• Goal of the exercise
From the first line of the listing below, retype each line up to and including the one with "2019-12-15: 42 -> 56"; pictures stay out.

[[ Extracted material, beginning ]]

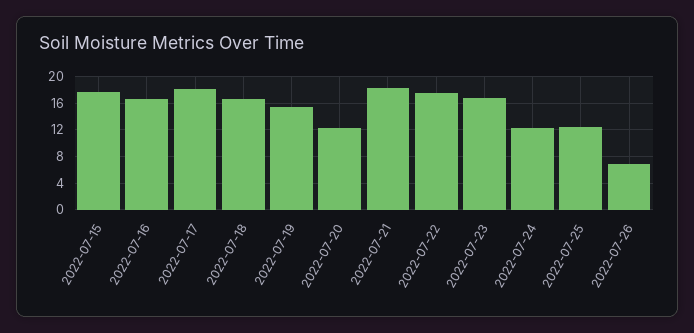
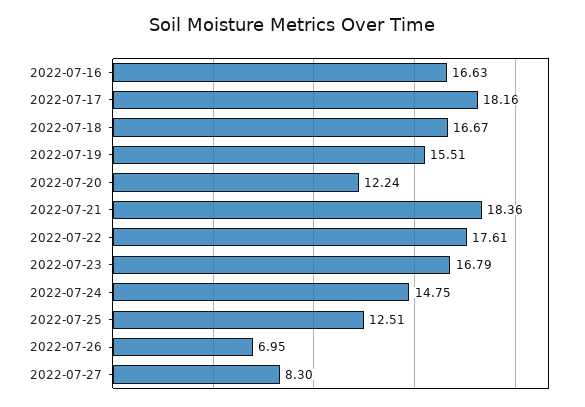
2022-07-15: 18 -> none
2022-07-24: 12 -> 14.75
2022-07-27: none -> 8.3

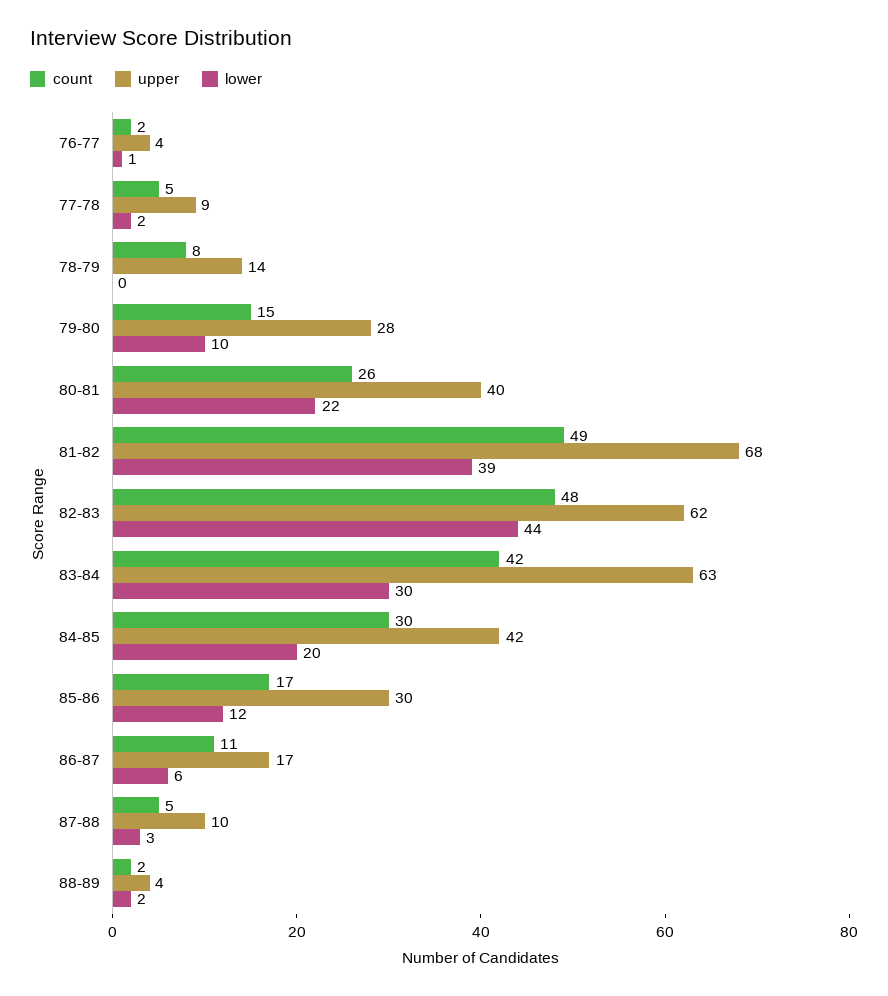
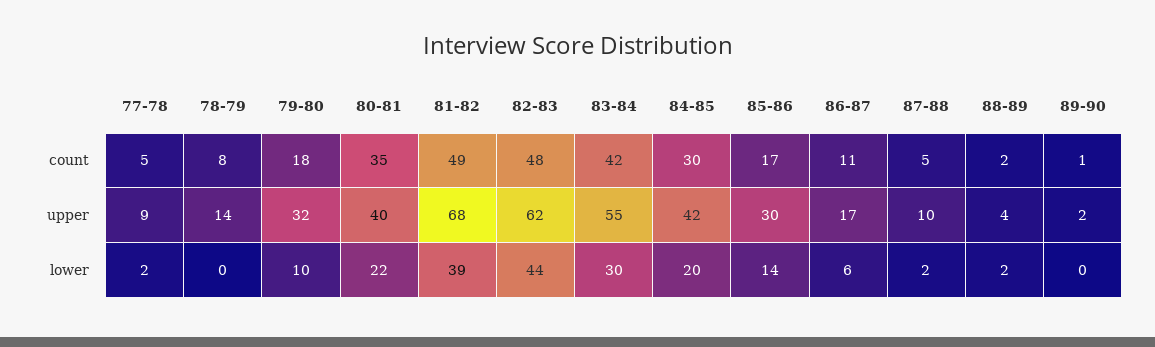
count, 76-77: 2 -> none
upper, 76-77: 4 -> none
lower, 76-77: 1 -> none
count, 79-80: 15 -> 18
upper, 79-80: 28 -> 32
count, 80-81: 26 -> 35
upper, 83-84: 63 -> 55
lower, 85-86: 12 -> 14
lower, 87-88: 3 -> 2
count, 89-90: none -> 1
upper, 89-90: none -> 2
lower, 89-90: none -> 0

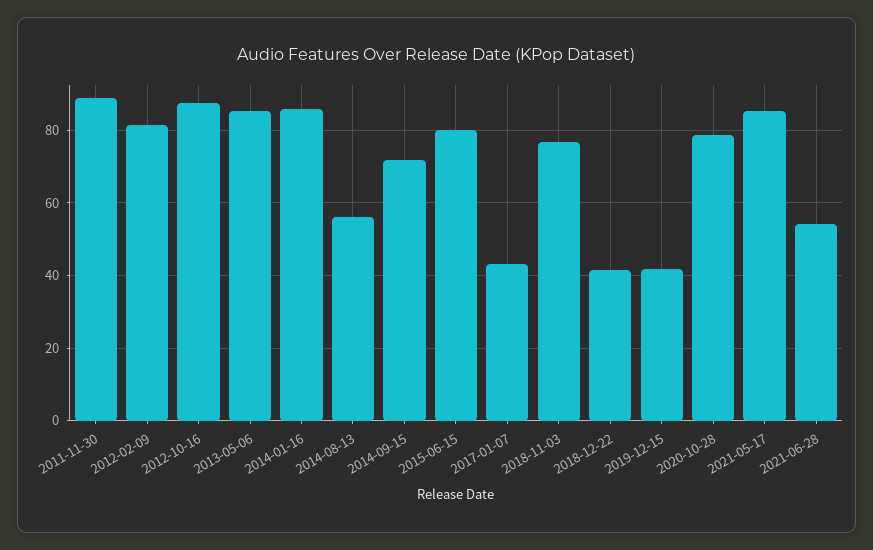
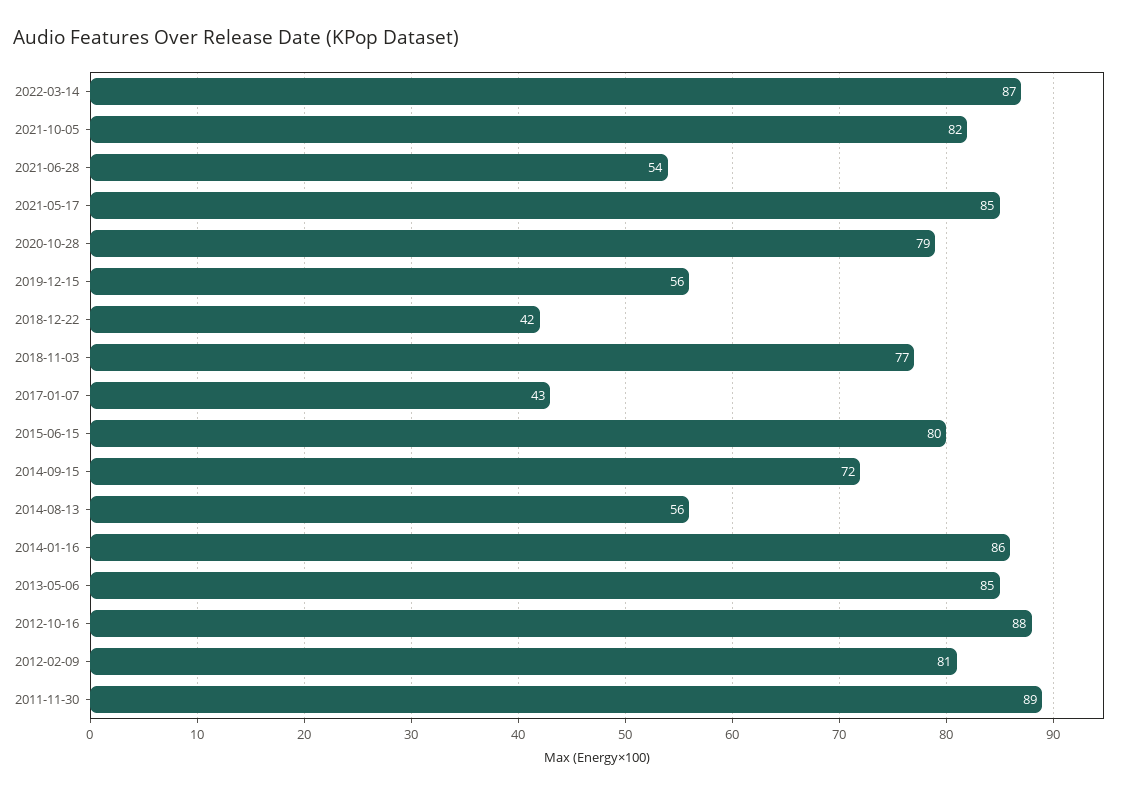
2019-12-15: 42 -> 56
2022-03-14: none -> 87
2021-10-05: none -> 82

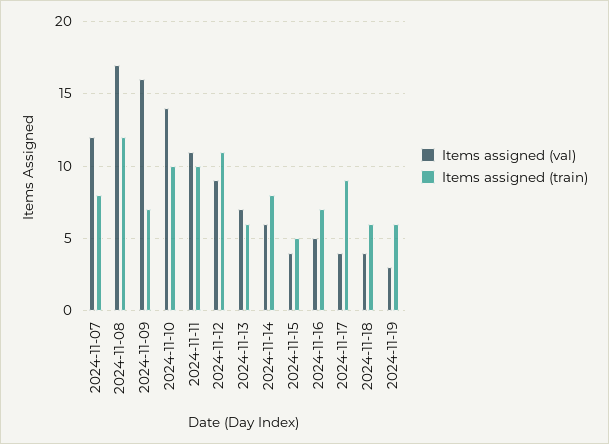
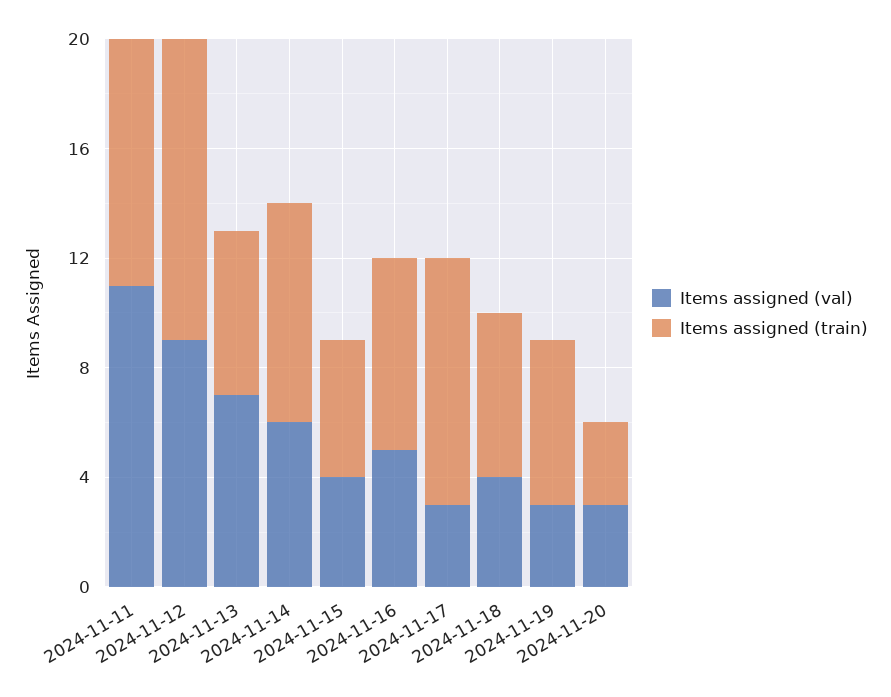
Items assigned (val), 2024-11-07: 12 -> none
Items assigned (train), 2024-11-07: 8 -> none
Items assigned (val), 2024-11-08: 17 -> none
Items assigned (train), 2024-11-08: 12 -> none
Items assigned (val), 2024-11-09: 16 -> none
Items assigned (train), 2024-11-09: 7 -> none
Items assigned (val), 2024-11-10: 14 -> none
Items assigned (train), 2024-11-10: 10 -> none
Items assigned (train), 2024-11-11: 10 -> 9
Items assigned (val), 2024-11-17: 4 -> 3
Items assigned (val), 2024-11-20: none -> 3
Items assigned (train), 2024-11-20: none -> 3

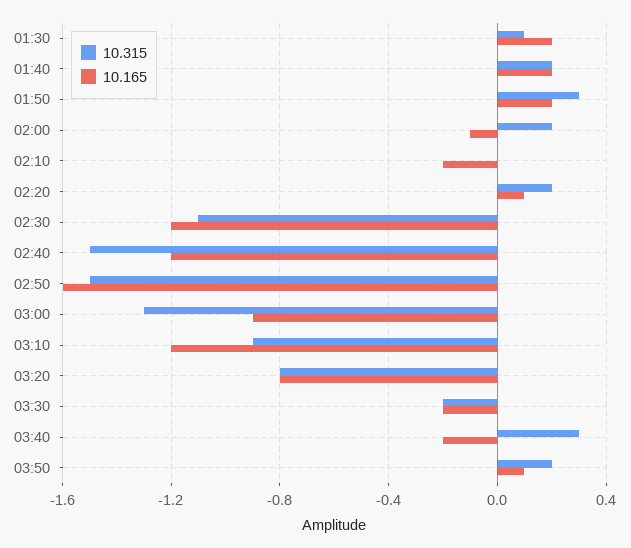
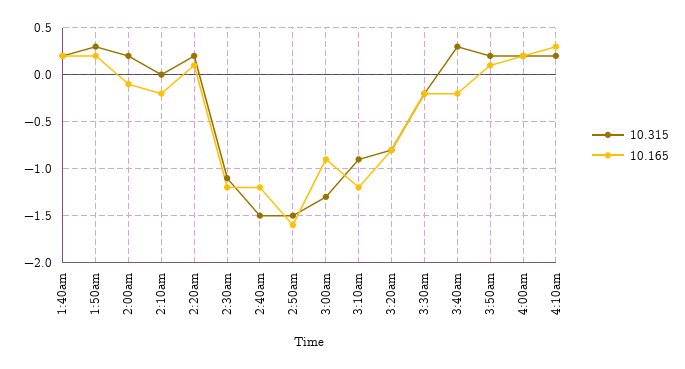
10.315, 01:30: 0.1 -> none
10.165, 01:30: 0.2 -> none
10.315, 4:00am: none -> 0.2
10.165, 4:00am: none -> 0.2
10.315, 4:10am: none -> 0.2
10.165, 4:10am: none -> 0.3

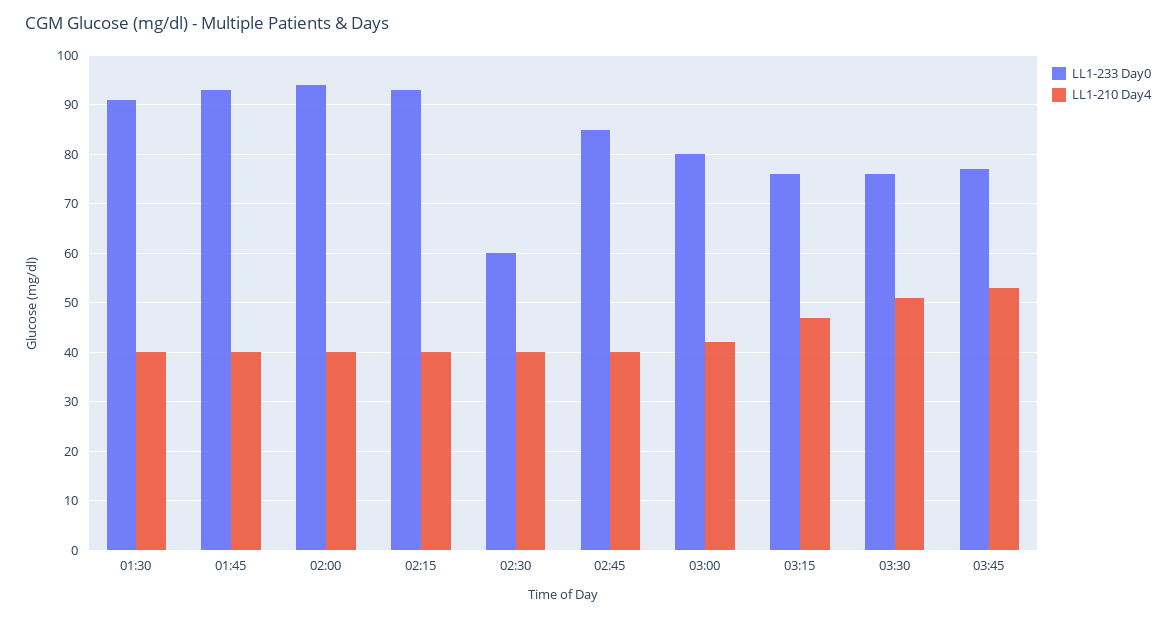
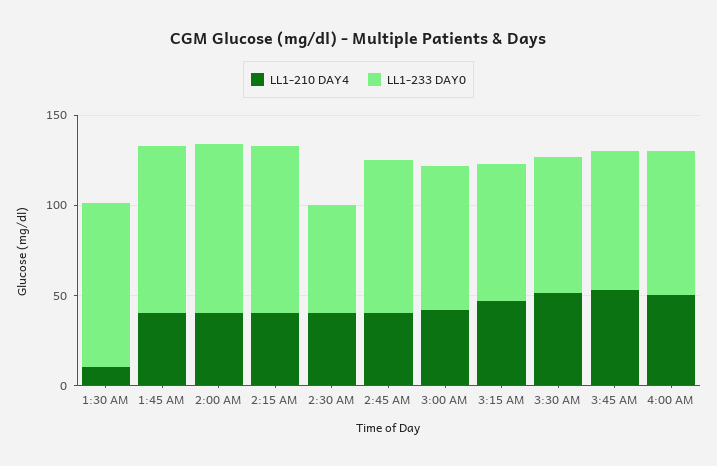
LL1-210 Day4, 01:30: 40 -> 10
LL1-210 Day4, 4:00 AM: none -> 50
LL1-233 Day0, 4:00 AM: none -> 80

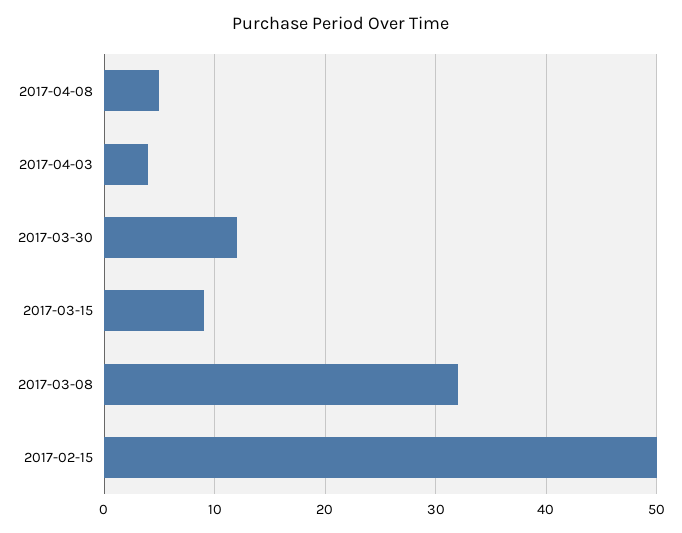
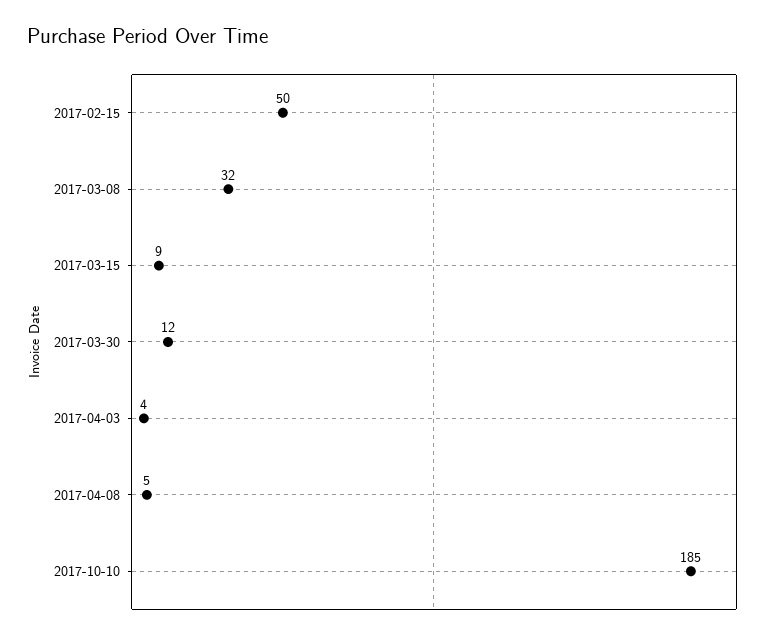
2017-10-10: none -> 185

[[ Extracted material, end ]]

• Answer area
2022-07-15: 18 -> none
2022-07-24: 12 -> 14.75
2022-07-27: none -> 8.3

count, 76-77: 2 -> none
upper, 76-77: 4 -> none
lower, 76-77: 1 -> none
count, 79-80: 15 -> 18
upper, 79-80: 28 -> 32
count, 80-81: 26 -> 35
upper, 83-84: 63 -> 55
lower, 85-86: 12 -> 14
lower, 87-88: 3 -> 2
count, 89-90: none -> 1
upper, 89-90: none -> 2
lower, 89-90: none -> 0

2019-12-15: 42 -> 56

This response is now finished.